## REQUIRED ACTION
Please transcribe exactly the lines from the first line of the records below through the line containing "913px; top: 308px;", including both, and omit all pictures.
+ + + + + + +
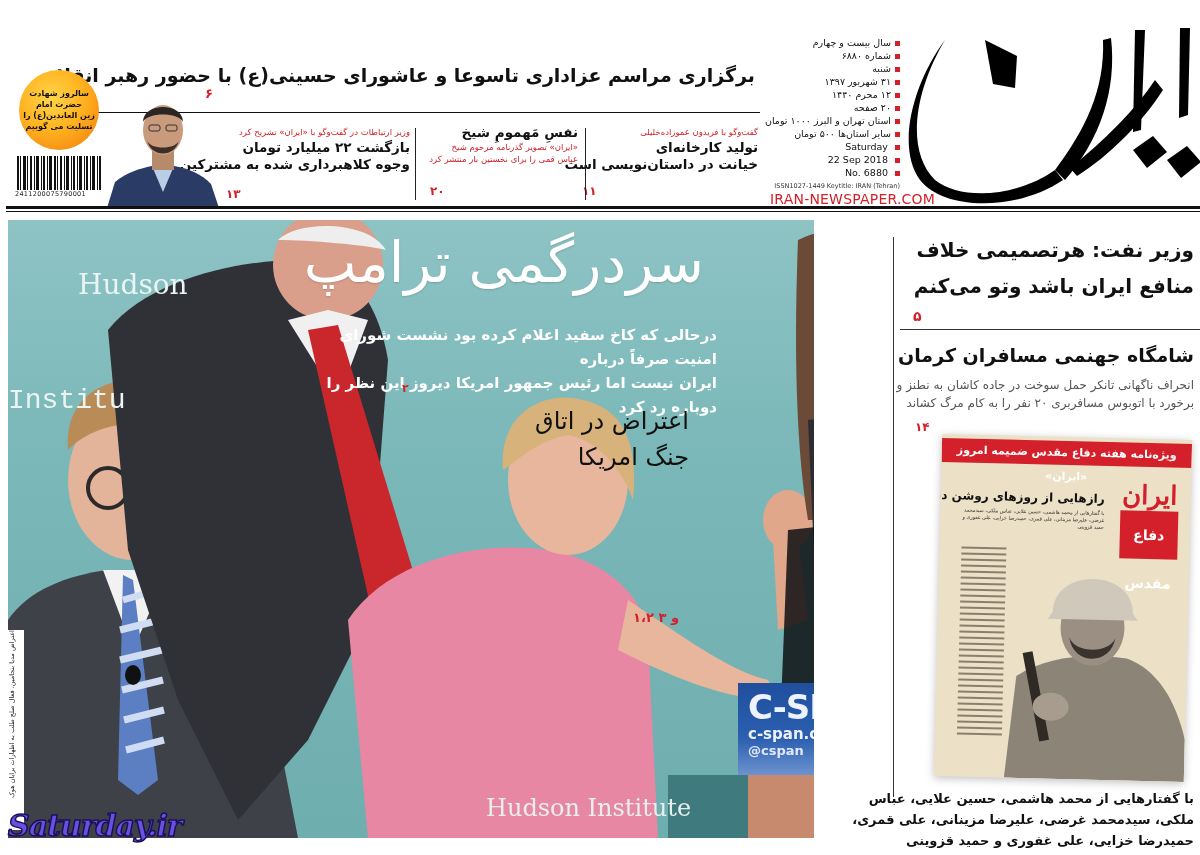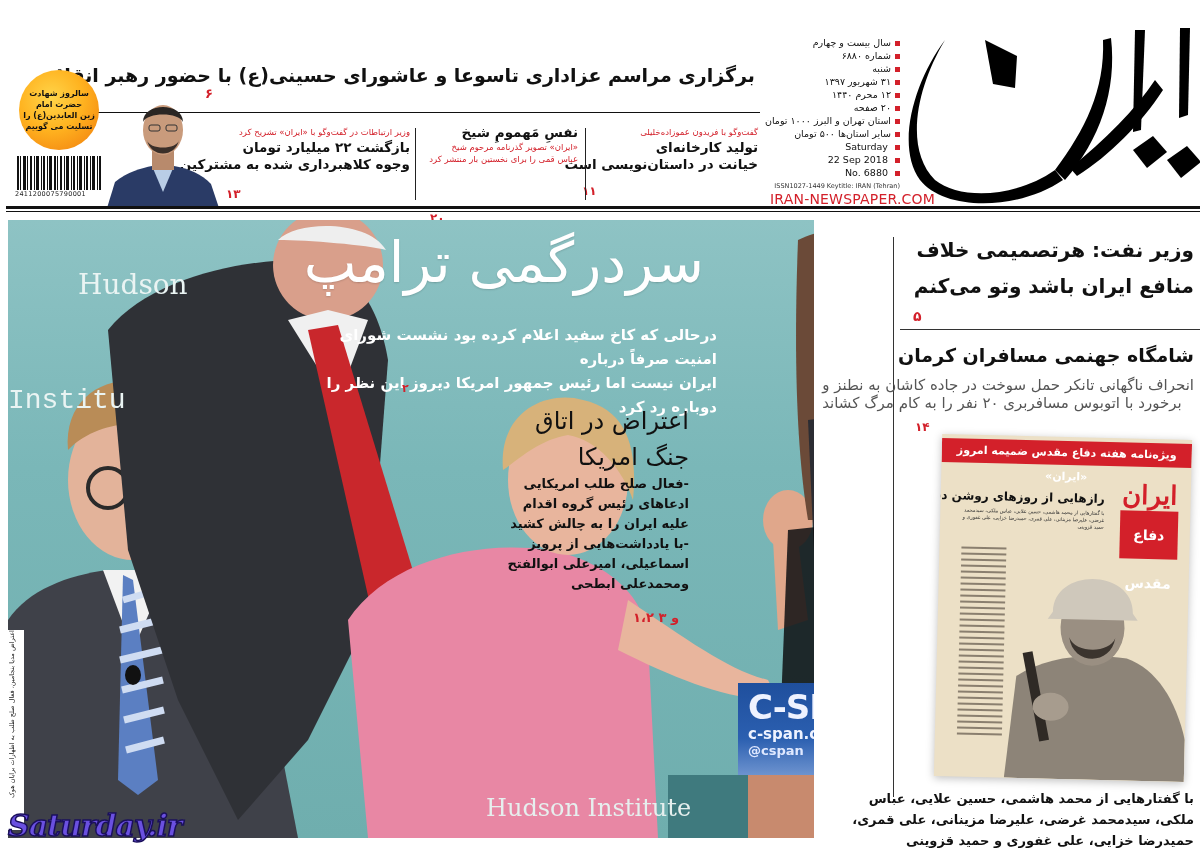--- a/index.html
+++ b/index.html
@@ -36,7 +36,7 @@
     #t1 { left: 590px; top: 126px; width: 168px; }
     #t1-pg { left: 582px; top: 184px; }
     #t2 { left: 418px; top: 124px; width: 160px; }
-    #t2-pg { left: 430px; top: 184px; margin-top: 27px; }
+    #t2-pg { left: 430px; top: 184px; }
     #t3 { left: 228px; top: 126px; width: 182px; }
     #t3-pg { left: 226px; top: 187px; }
     #vs1 { left: 585px; top: 128px; height: 72px; }

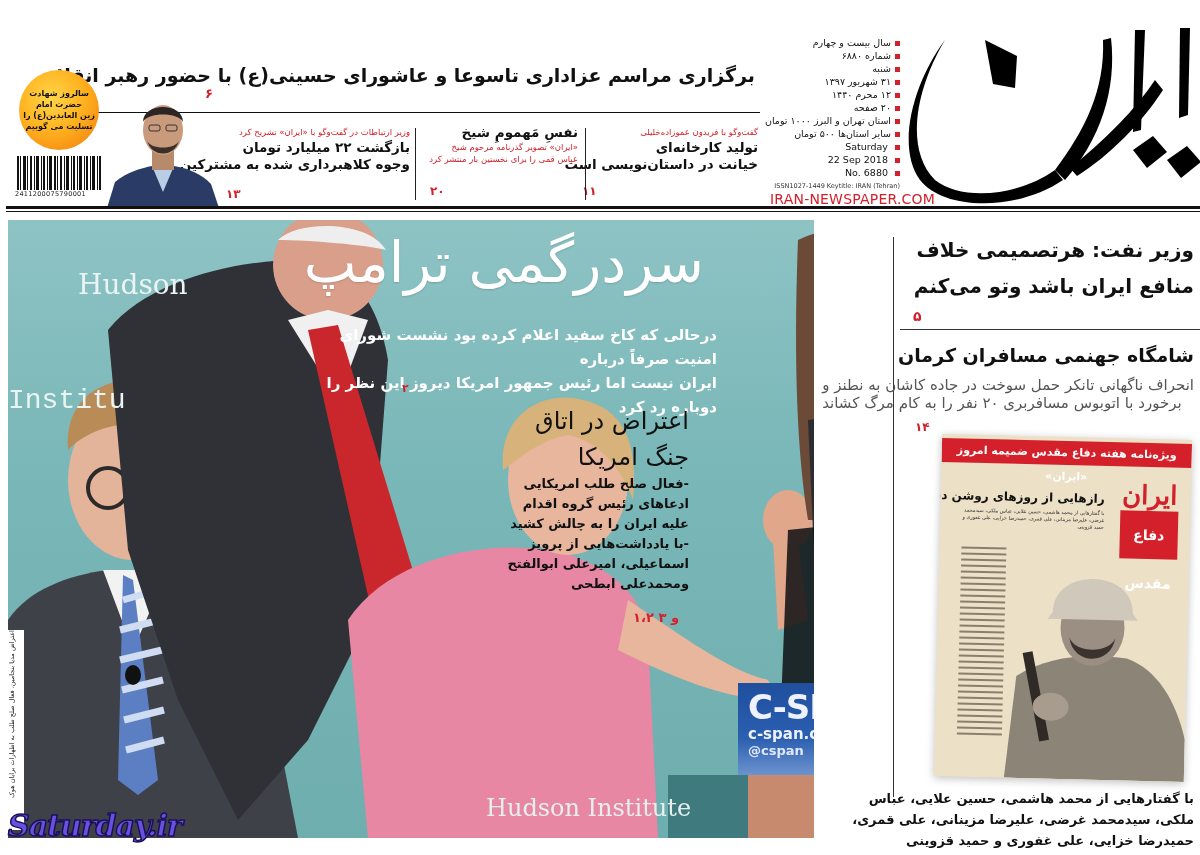--- a/index.html
+++ b/index.html
@@ -78,7 +78,7 @@
     #r-head1-pg { left: 913px; top: 308px; font-size: 14px; color: #d3202a; font-weight: bold; }
     #r-rule1 { left: 900px; top: 329px; width: 300px; height: 1px; background: #333; }
     #r-head2 { right: 6px; top: 344px; font-size: 19px; font-weight: bold; direction: rtl; white-space: nowrap; }
-    #r-desc2 { right: 6px; top: 376px; font-size: 15px; color: #555; line-height: 18px; direction: rtl; text-align: left; white-space: nowrap; }
+    #r-desc2 { right: 6px; top: 376px; font-size: 12px; color: #555; line-height: 18px; direction: rtl; text-align: right; white-space: nowrap; }
     #r-desc2-pg { left: 915px; top: 420px; font-size: 12px; color: #d3202a; font-weight: bold; }
 
     #supp { left: 938px; top: 437px; width: 250px; height: 342px; background: #ece0c6; transform: rotate(1.4deg); box-shadow: 0 2px 8px rgba(0,0,0,0.25); overflow: hidden; }

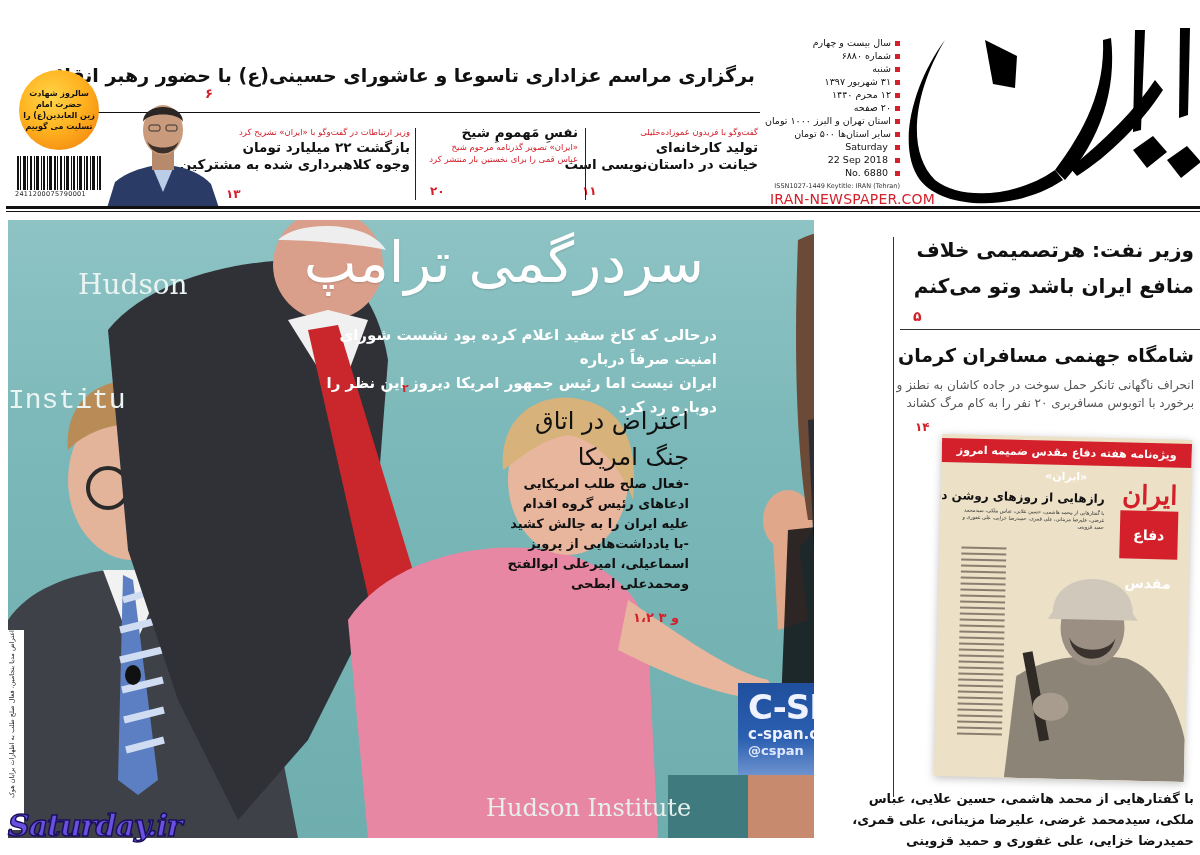--- a/index.html
+++ b/index.html
@@ -266,14 +266,6 @@
     <div>اعتراض در اتاق</div>
     <div>جنگ امریکا</div>
   </div>
-  <div id="side-body" class="abs">
-    <div>-فعال صلح طلب امریکایی</div>
-    <div>ادعاهای رئیس گروه اقدام</div>
-    <div>علیه ایران را به چالش کشید</div>
-    <div>-با یادداشت‌هایی از پرویز</div>
-    <div>اسماعیلی، امیرعلی ابوالفتح</div>
-    <div>ومحمدعلی ابطحی</div>
-  </div>
   <div id="side-pg" class="abs">۱،۲ و ۳</div>
 
   <div id="cspan" class="abs">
+ + + + + + +
## EXERCISE SOLUTION
--- a/index.html
+++ b/index.html
@@ -36,7 +36,7 @@
     #t1 { left: 590px; top: 126px; width: 168px; }
     #t1-pg { left: 582px; top: 184px; }
     #t2 { left: 418px; top: 124px; width: 160px; }
-    #t2-pg { left: 430px; top: 184px; margin-top: 27px; }
+    #t2-pg { left: 430px; top: 184px; }
     #t3 { left: 228px; top: 126px; width: 182px; }
     #t3-pg { left: 226px; top: 187px; }
     #vs1 { left: 585px; top: 128px; height: 72px; }

--- a/index.html
+++ b/index.html
@@ -78,7 +78,7 @@
     #r-head1-pg { left: 913px; top: 308px; font-size: 14px; color: #d3202a; font-weight: bold; }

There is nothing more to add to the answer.